What the task asks = Reproduce the entire listing exactly as written, apart from its pictures.

□ □ □ □ □

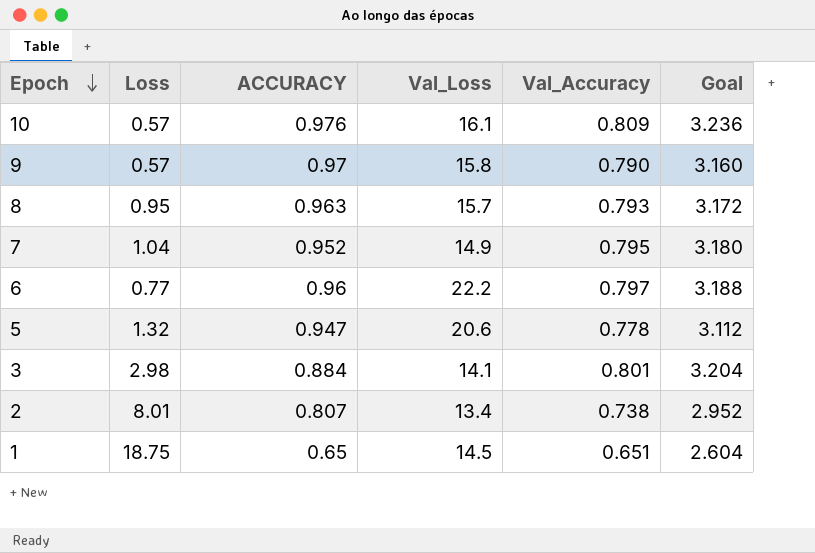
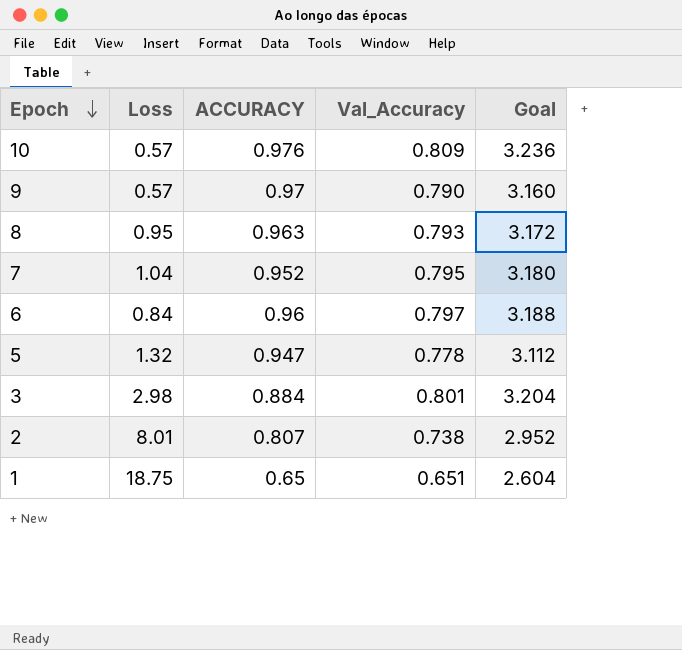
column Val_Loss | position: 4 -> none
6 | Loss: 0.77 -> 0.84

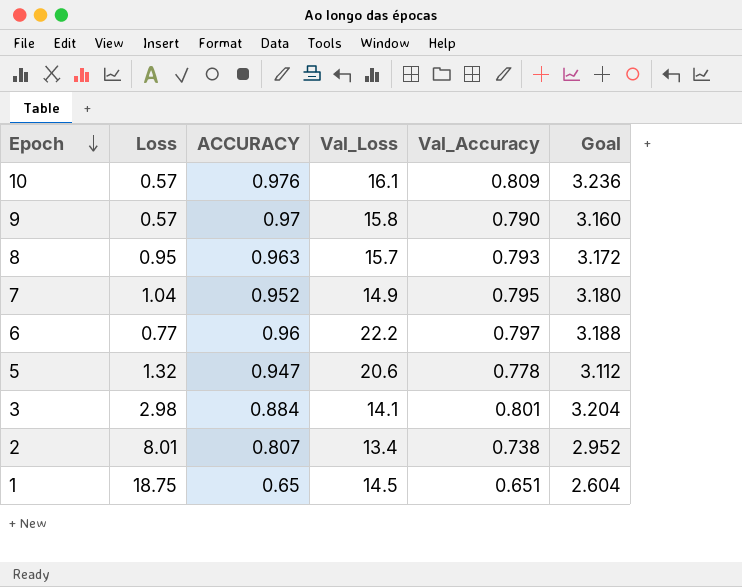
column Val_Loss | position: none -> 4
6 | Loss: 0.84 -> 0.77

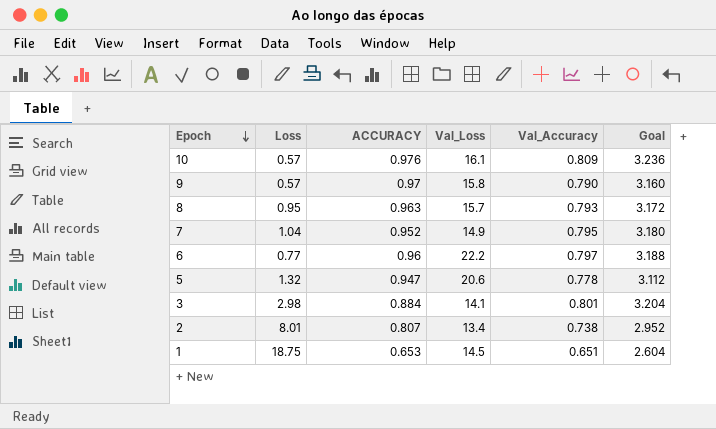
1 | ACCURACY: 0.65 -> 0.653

□ □ □ □ □

Answer to this exercise =
column Val_Loss | position: 4 -> none
6 | Loss: 0.77 -> 0.84

column Val_Loss | position: none -> 4
6 | Loss: 0.84 -> 0.77

1 | ACCURACY: 0.65 -> 0.653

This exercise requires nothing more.